Anyone who scoffs at this post or the language in it hasn’t been in the place I’m talking about. But SO many have. And SO many are still there, and hiding it. Military leaders. CEO’s. Waitresses and strippers and whores and soldiers and children and happily married men and women and preachers and teachers and cooks and druggies and the homeless population that we try SO hard not to see. None of them is more important to me than the rest, and none of them has less potential than another. They all just need an advocate. Someone to give them the time of day, an open ear that won’t judge and can offer advice based off of practical experience, not some text book.

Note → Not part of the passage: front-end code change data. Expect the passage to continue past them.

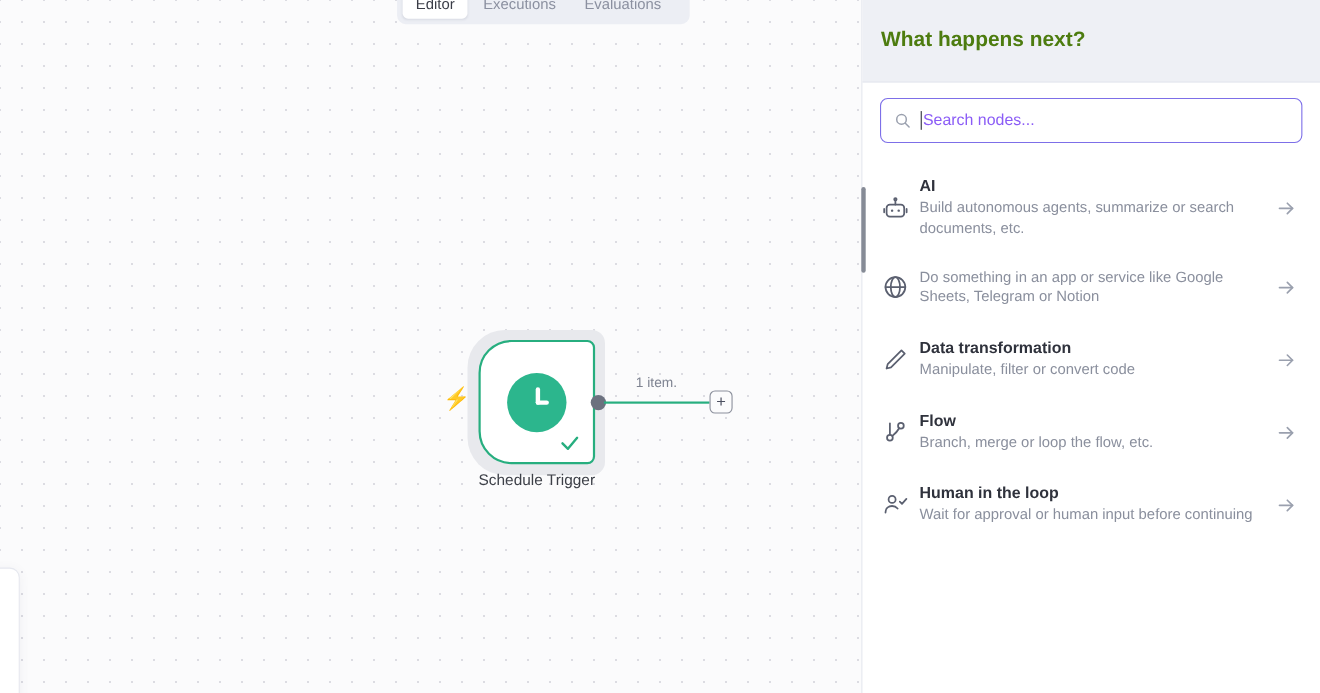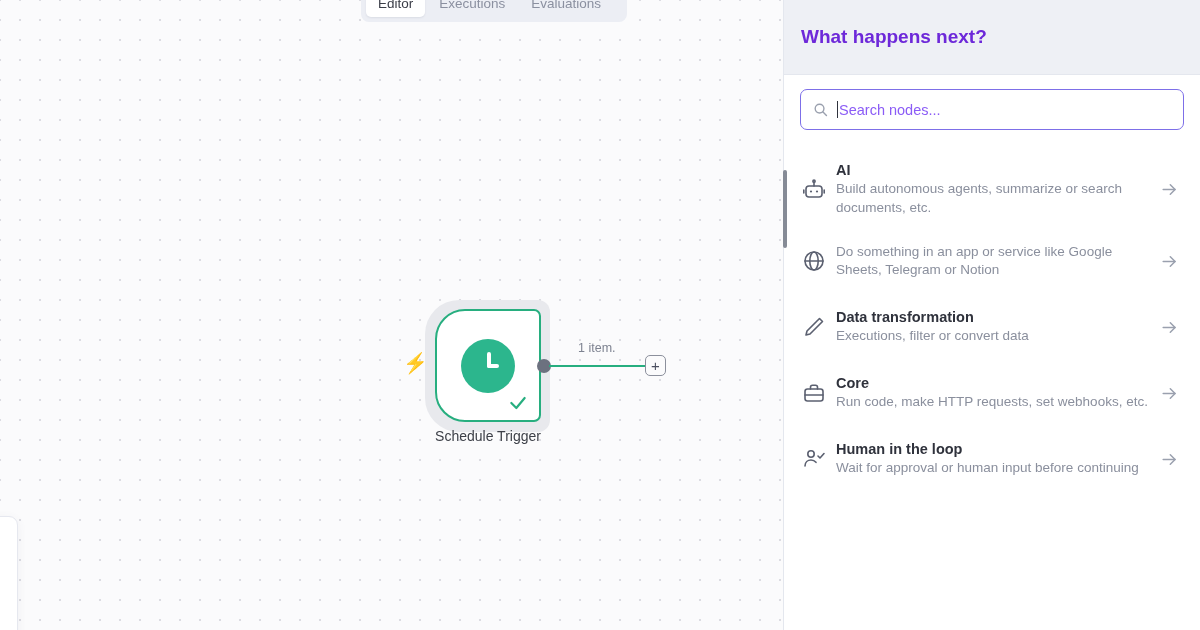"What happens next?" .panel-title { color: #6d28d9 -> #4d7c0f }
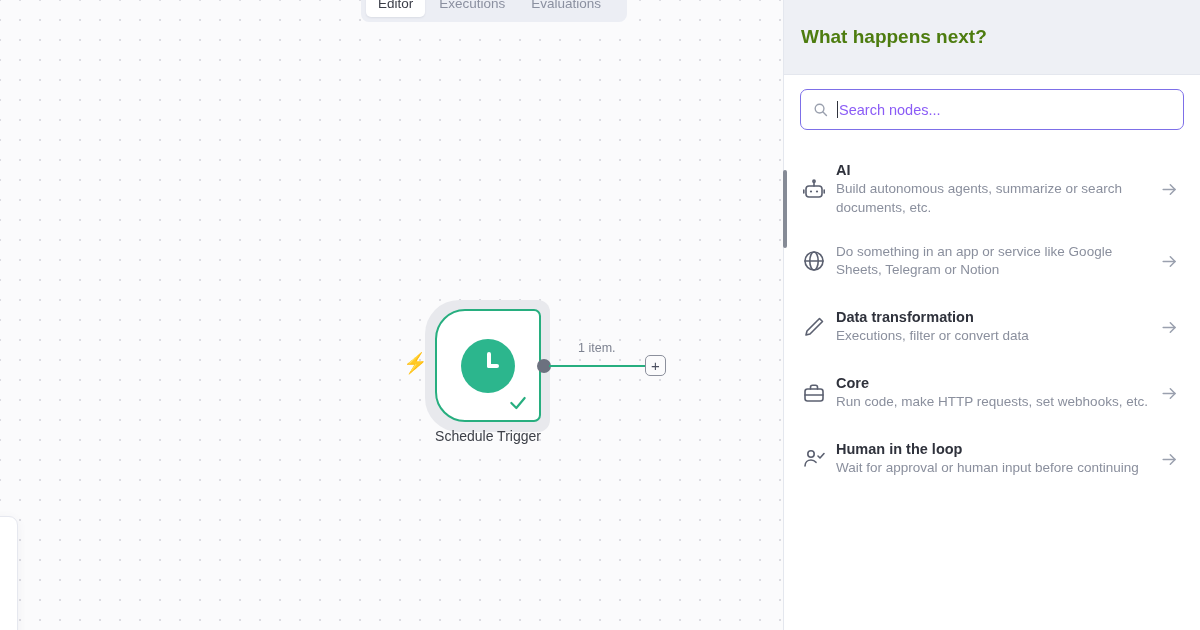"Executions, filter or convert data" div.li-desc { text: Executions, filter or convert data -> Manipulate, filter or convert code }
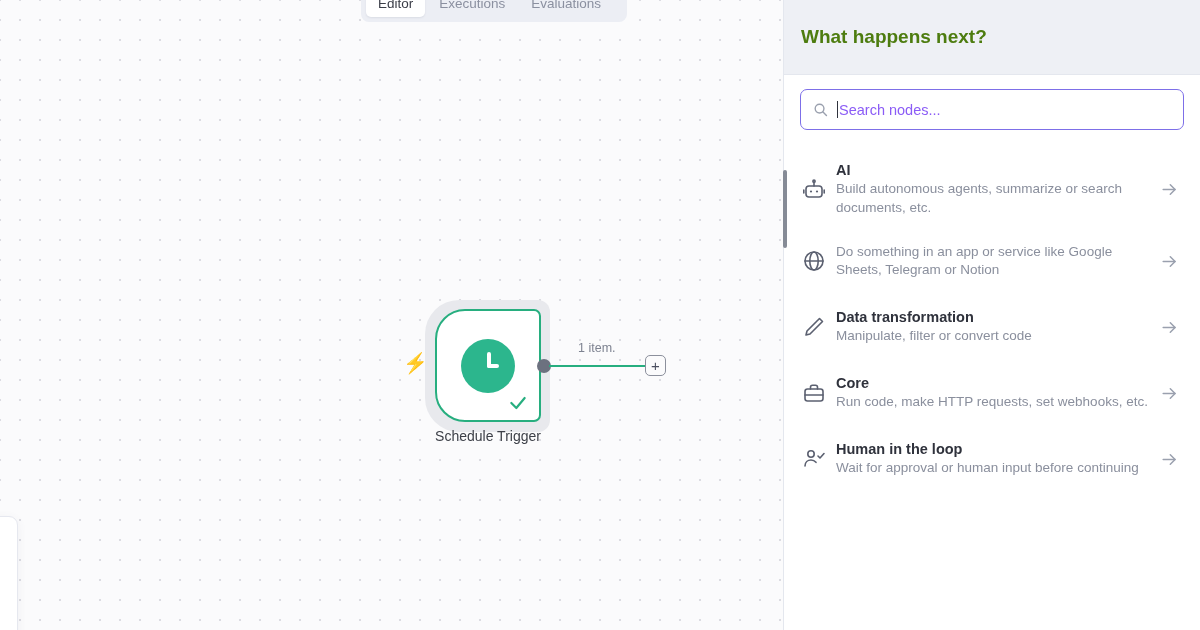"Flow" div.list-item { html: none -> <div> <div> <svg> <path></path> <circle></circle> <circle></circle> <path></path> </svg> </div> <div> <div>Flow</div> <div>Branch, merge or loop the flow, etc.</div> </div> <div> <svg> <line></line> <polyline></polyline> </svg> </div> </div> }
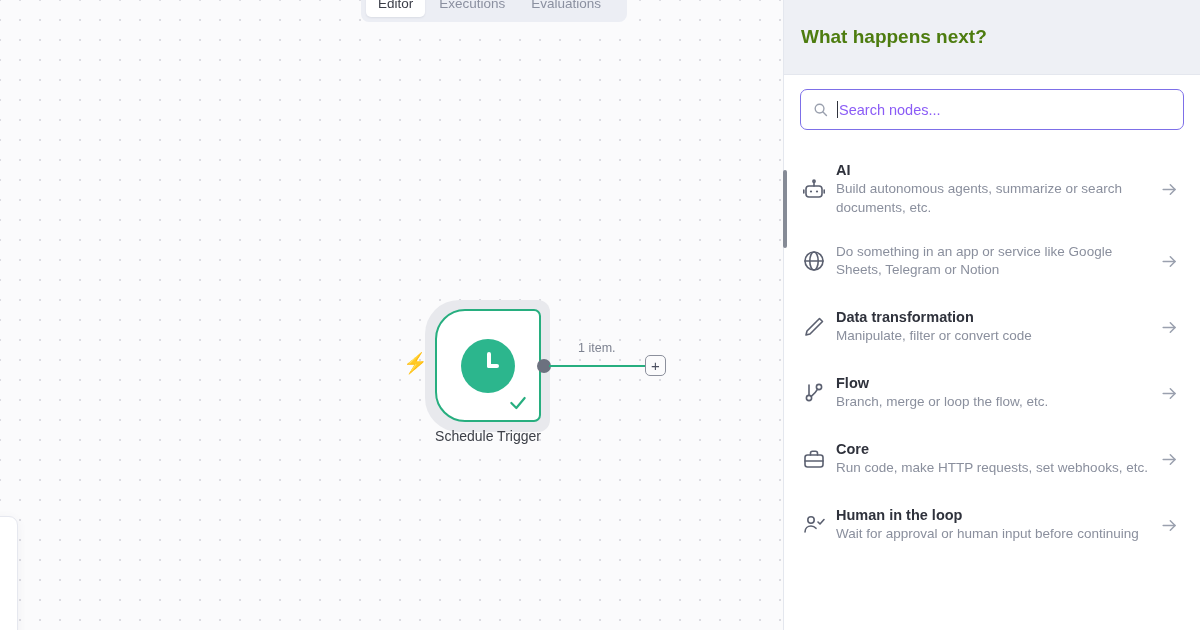"Core" div.list-item { html: <div> <div> <svg> <rect></rect> <path></path> <line></line> </svg> </div> <div> <div>Core</div> <div>Run code, make HTTP requests, set webhooks, etc.</div> </div> <div> <svg> <line></line> <polyline></polyline> </svg> </div> </div> -> none }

That’s the crux of what America’s mental health issue is, and it’s also the key mission of The Quiet Visionary. People don’t need to pay hundreds of dollars an hour to a therapist who tells them only that they’re “intellectualizing their emotions” and lacks any hint of empathy or compassion. If that sounds like a story based on experience it’s because it IS. The one time I sought professional help, I found someone who was professionally disconnected from the world’s problems. Someone who lacked the experience to relate to the world’s darkness. People bound by a code of ethics that prevents true connection or understanding, people who seek to drag the broken into the light without understanding why they haven’t been there in the first place.

Humanity is not a shameful experience. Real answers do exist. Cut yourself some slack. Pain is not something to be hidden. It’s something to be shared that others might better avoid it.

I may not have a degree like they say I should. And now, well into adulthood with a wife and child of my own, I’ve found myself thus far incapable of dropping everything to return to school. Sure, education is a great enhancement for tools forged by hard experience. By what use is a tool adorned with jewels if it’s never been forged in fire and quenched into its most durable form?

Better a plain and humble sword that was made properly than a jeweled one made of softest metal.

I can help you climb out of the pit. I know the path. I’ve been there before. And I’m working so hard for you, behind the scenes. Processing my story into something digestible. Not something to cling to, but something to learn from. And not because I’m better than you or because I’ve been through more, but because it is simply my purpose to do so. To change the broken stigma of mental health “awareness,” and give folks who are in pain actual solutions to their problems.

But every advocate needs an advocate. Help me build my platform so I can help those who are in the dark to understand the darkness, and thus overcome it.

You will hear more from me. If you need help, reach out to me anytime. It doesn’t matter who you are or how we’re related. I see the world’s hidden pains. The only real solution is unconditional love. Whatever happened to unconditional love?